A sua vida acelerou ainda mais, depois do Pritzker. Esta entrevista foi marcada com mais de um mês de antecedência. Pelo meio deu meia volta ao mundo.

Não! Estive em Washington. Em Bruxelas. Ganhei um concurso para um crematório. Tema lindíssimo. É uma máquina, mas não pode ser só queimar frangos. Tem de ter mais espiritualidade.

 

É professor. Deu aulas em algumas das universidades mais prestigiadas do mundo. Neste momento, dá aulas em Itália.

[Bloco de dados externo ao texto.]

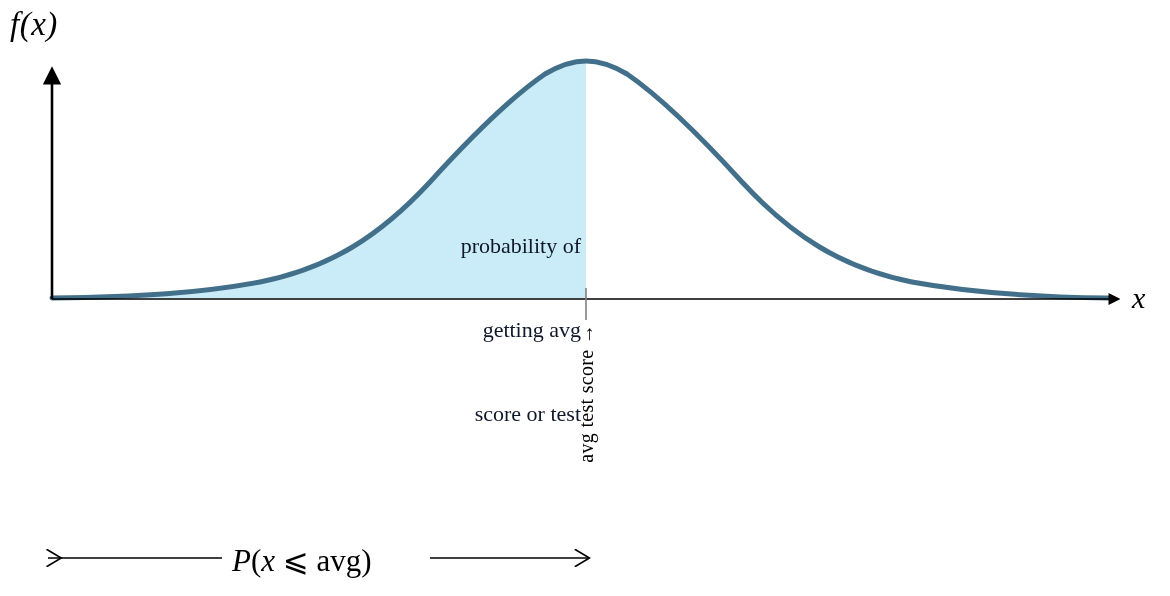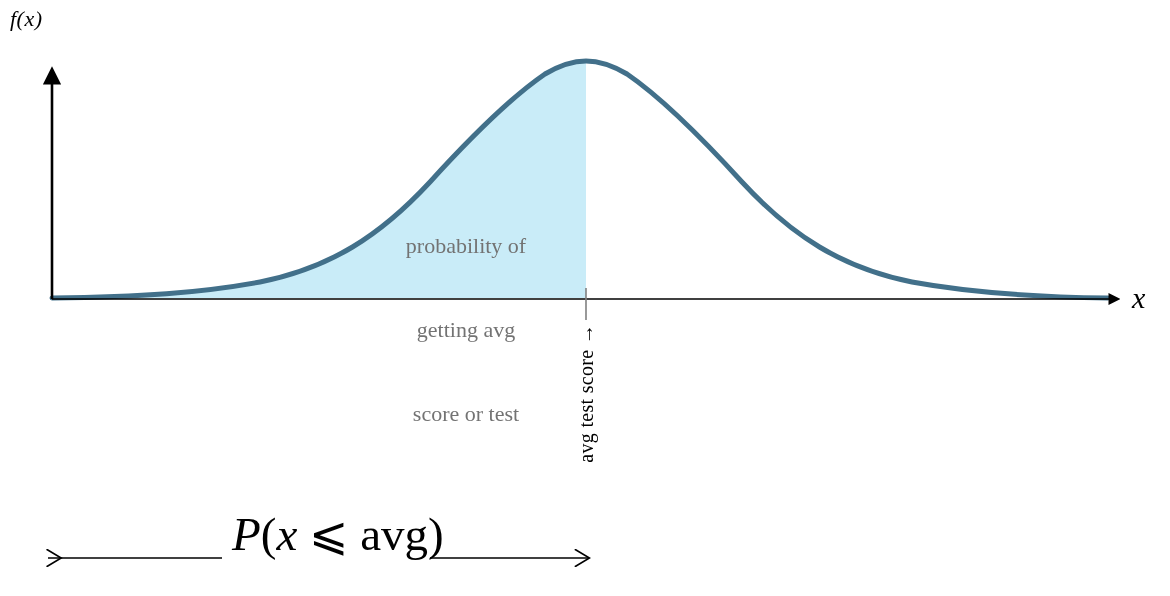--- a/index.html
+++ b/index.html
@@ -31,61 +31,61 @@
   
   .lbl {
     position: absolute;
     white-space: pre;
     line-height: 1;
   }
 
   #ylabel {
     left: 10px;
     top: 8px;
-    font-size: 22px;
+    font-size: 33px;
     font-style: italic;
     font-family: "Liberation Serif", serif;
     letter-spacing: 0.5px;
   }
 
   #xlabel {
     left: 1132px;
     top: 283px;
     font-size: 30px;
     font-style: italic;
     font-family: "Liberation Serif", serif;
   }
 
   #area-note {
     right: 589px;
     top: 176px;
     width: 230px;
-    text-align: center;
+    text-align: right;
     font-size: 22px;
     line-height: 28px;
     font-family: "Liberation Serif", serif;
-    color: #737373;
+    color: #0f172a;
   }
   #area-note div { white-space: nowrap; }
 
   #mean-note {
     left: 586px;
     top: 324px;
     font-size: 20px;
     font-family: "Liberation Serif", serif;
     transform-origin: 0 0;
     transform: rotate(-90deg) translate(-100%, -50%);
     white-space: nowrap;
     letter-spacing: 0.3px;
   }
 
   #prob-label {
     left: 232px;
-    top: 511px;
-    font-size: 47px;
+    top: 545px;
+    font-size: 31px;
     font-family: "Liberation Serif", serif;
     white-space: nowrap;
   }
   #prob-label .ital { font-style: italic; }
 </style>
 </head>
 <body>
 
 <div id="stage">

Dou aulas em Mântua. Tenho de dizer que gosto. E dá-me um certo conforto (não vou disfarçar).

 

Imaginamos que um arquitecto com o seu estatuto já não está preocupado com o dinheiro.

Não estou a dizer que sou pobre ou tenho dificuldades económicas. Lá fora pagam-me muito bem, é verdade. Se fosse só cá... Passei muitos períodos em que chegava ao fim do mês [sem dinheiro]. Agora, não.

É preciso refundar a disciplina. O que aprendi do ser arquitecto, acabou. Não dá para hoje. É um sacrifício adaptar-me. Gosto imenso de falar com gente nova. Faz calamidades, mas é muito fresca. A minha turma deste ano era constituída por 25 alunos de 15 nacionalidades. São mundos tão diferentes.

 

Como eram os seus desenhos de criança?

Andei numa escola italiana. Foi mau porque não aprendi inglês. Vejo-me aflito. Nessa escola, havia um apuro gráfico. Não se podia fazer um texto sem um desenho. A redacção “Ir a Lisboa”: era preciso fazer um desenho sobre a ida a Lisboa. Os números pares: era preciso desenhar dois patinhos. Na escola e no Siza, fui obrigada a desenhar.

 

Qual é o compartimento de que mais gosta em sua casa?

É o canto do sofá. É um canto de onde faço um círculo. Tenho uma mesa atrás, onde tenho livros, os óculos, as canetas. Um candeeiro para ler. Faço assim e tenho uns discos. À frente, a televisão. A minha mulher, ali. Tudo se passa num metro e meio. E quando vem o Siza, está a dois metros.